In 2019, freshman me was seeking a taste of home, having spent months away for the first time in my life. Defining “home” has always been tricky for me, but in a culinary sense, I feel most at home when eating Indian or Middle Eastern food. This makes sense considering I was raised in the United Arab Emirates in an Indian household. The one food item I missed the most at the time was the chicken shawarma wrap. 

If you don’t know what shawarma is, you’ve been missing out big time. Shawarma is a cooking method in which vertical stacks of marinated meat are slow-roasted on a rotating rotisserie grill. This style of cooking imparts a unique flavor that standard grilling methods don’t, in my opinion. Related dishes with similar origins include gyros, döner kebabs and al pastor tacos. 

The grilling method is what makes a wrap a shawarma wrap. Much to my chagrin, every time I ordered “shawarma” wraps from restaurants in the area, it felt like the chicken had been grilled like normal. I felt defeated, until I stumbled upon Naf Naf Grill at 555 State St. One of the first things I saw when I walked in was chicken being cooked on a rotating rotisserie grill, and I felt a sense of indescribable triumph: I finally found a restaurant that could take me home. 

The shawarma wraps I ate growing up were very simple in construction, consisting of the slow-cooked chicken, pickles, garlic sauce and fries wrapped in Arabic bread. At Naf Naf, I was able to reconstruct this almost in its entirety. 

Naf Naf’s pitas are smaller and softer than the bread I had growing up. While I prefer thinner breads for wraps, these pitas are so good they can be eaten plain. Their garlic sauce is fantastic, with a great consistency and the right amount of garlic flavor. Their pickles have the bite that I grew up with. Their chicken is chunky, unlike the thin slices I associate with home, but it is great. While I have seen chicken being cooked on a standard grill during rush hour, the aforementioned rotisserie is central to their operation. 

The only item that isn’t replicated is the fries. I have never tried Naf Naf’s fries because they look more like chips to me and are served on the side, unlike the fries that belong in wraps I ate growing up. 

In recent months, I tried their bowls. I construct them similar to how I construct my wraps, but with more room for experimentation. I have tried different bowl bases like basmati rice and couscous, and different toppings like lettuce, onions, and s’khug and harissa sauces (both spicy chili sauces).
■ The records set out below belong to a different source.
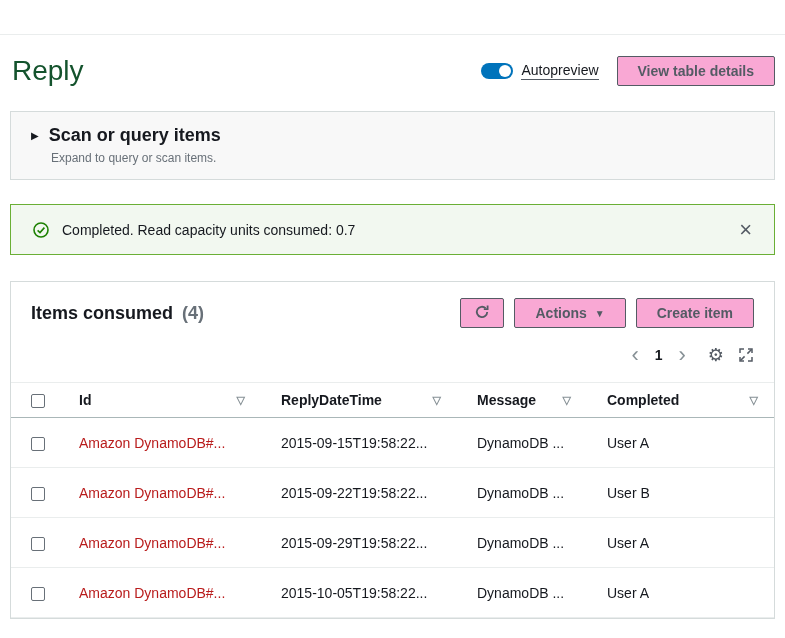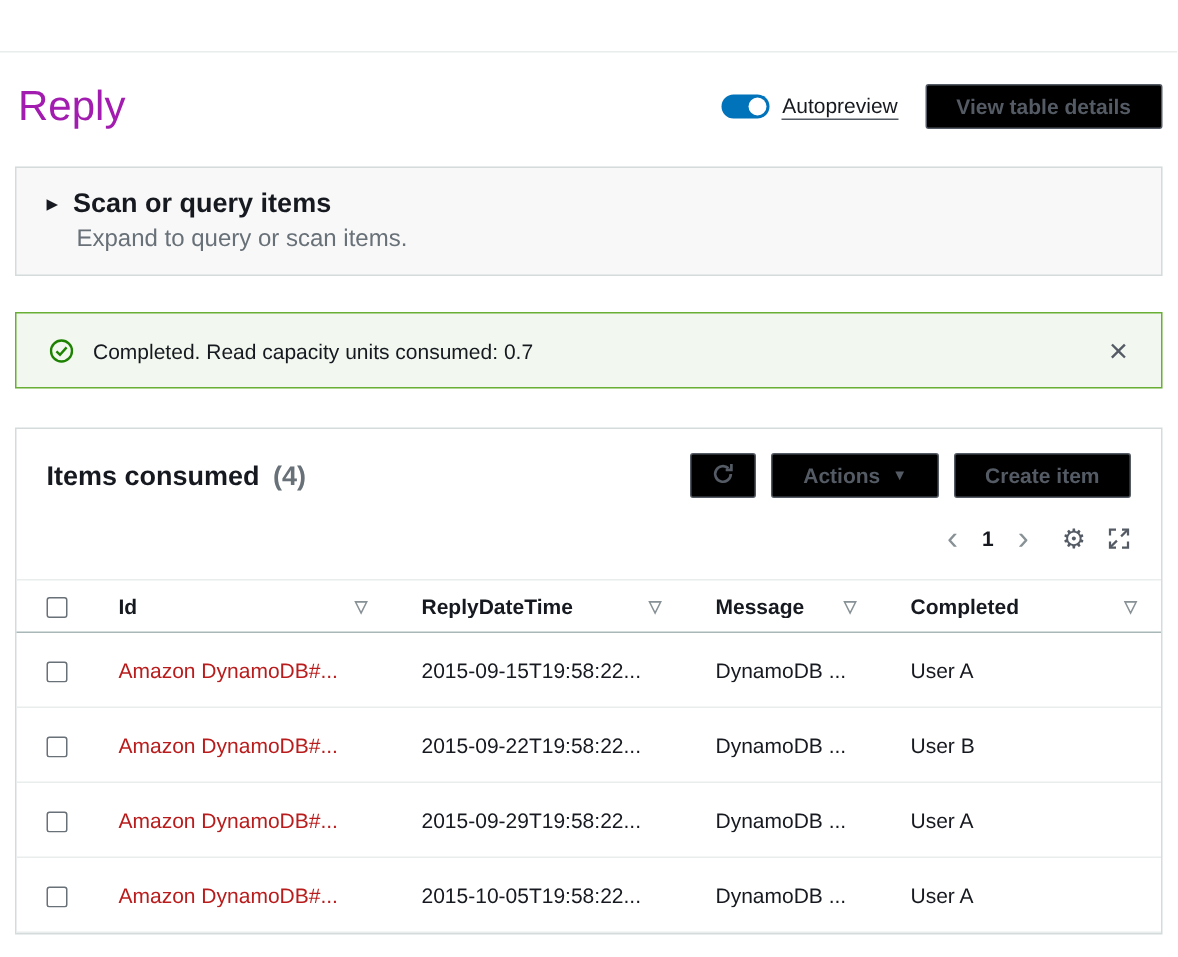"Reply" .page-title { color: #a21caf -> #14532d }
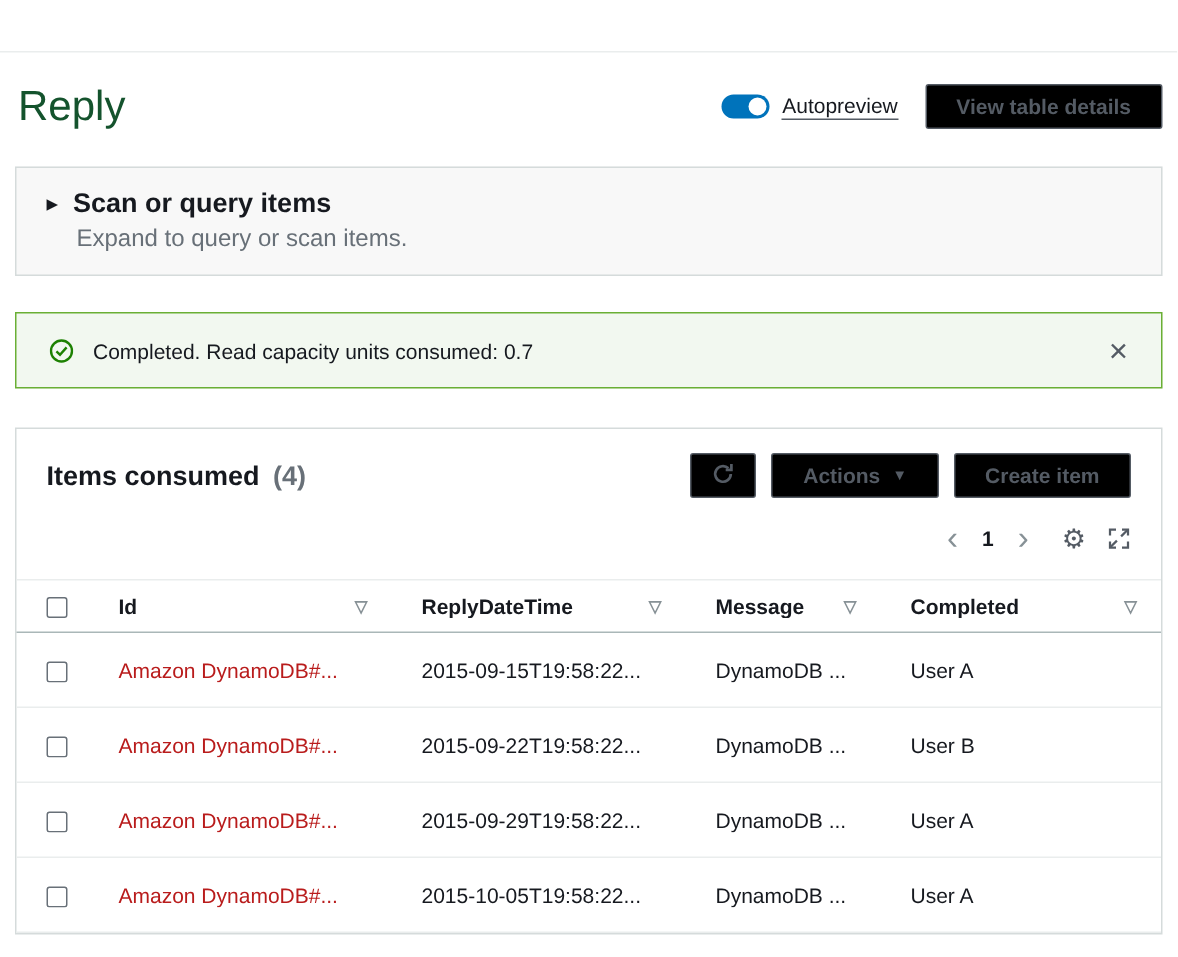"View table details" .btn { background: #000000 -> #f9a8d4 }
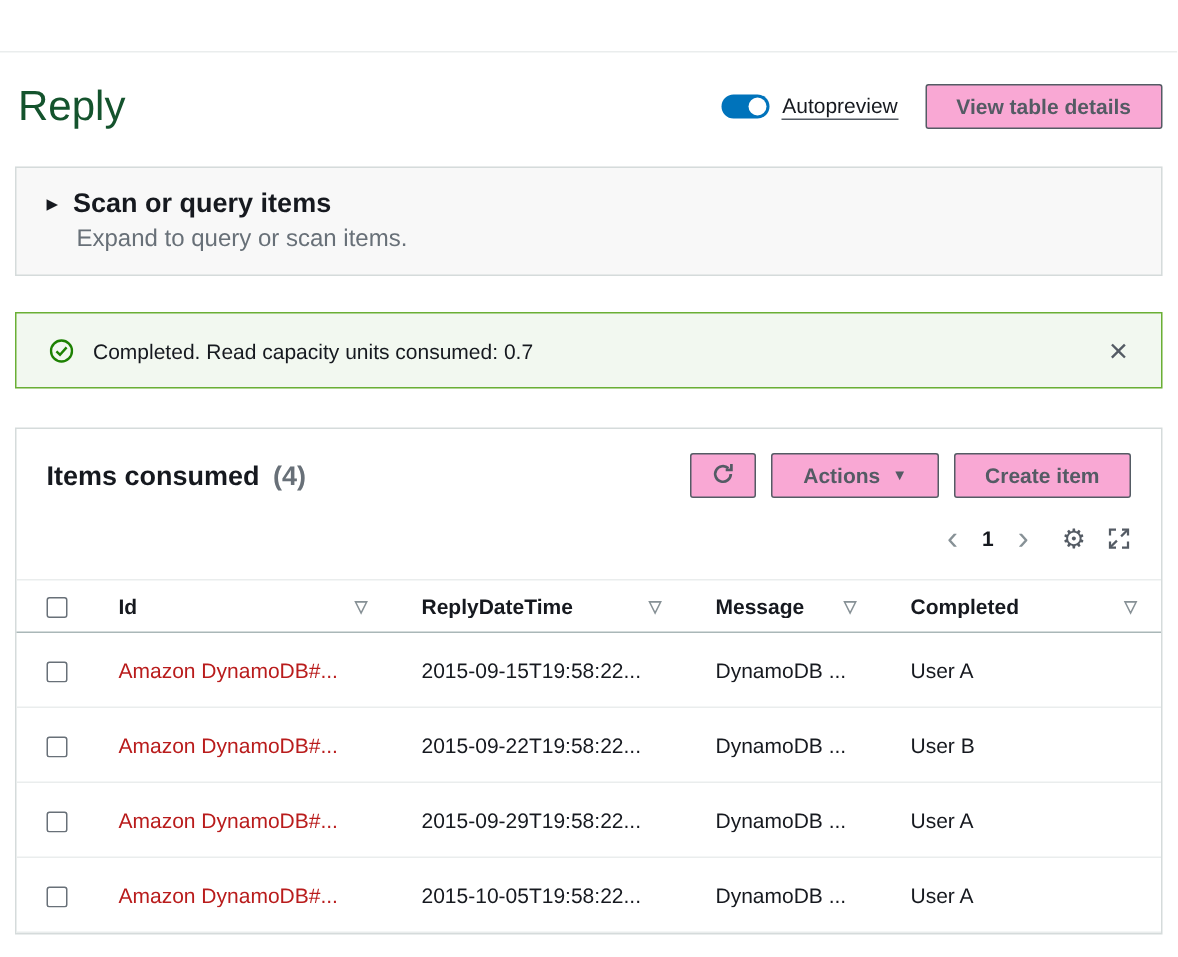"Expand to query or scan" .scan-sub { font-size: 16px -> 12px }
I have grown to prefer s’khug over harissa and couscous over rice. Recently, I also tried their baklava (layered pastry) and their falafel (fried chickpea balls). The baklava is decent, while the falafel is fantastic. 

My Naf Naf experience hasn’t been straightforward. I remember eating at Naf Naf before flying solo for the first time after a triumphant first semester. I remember eating their food when we went on spring break in 2020 and never really returned. As COVID-19 hit hard, the restaurant closed. I went on to spend over a year away from Madison, and when I returned, the restaurant was still closed. I thought they were gone for good, much like the life I envisioned before COVID-19. 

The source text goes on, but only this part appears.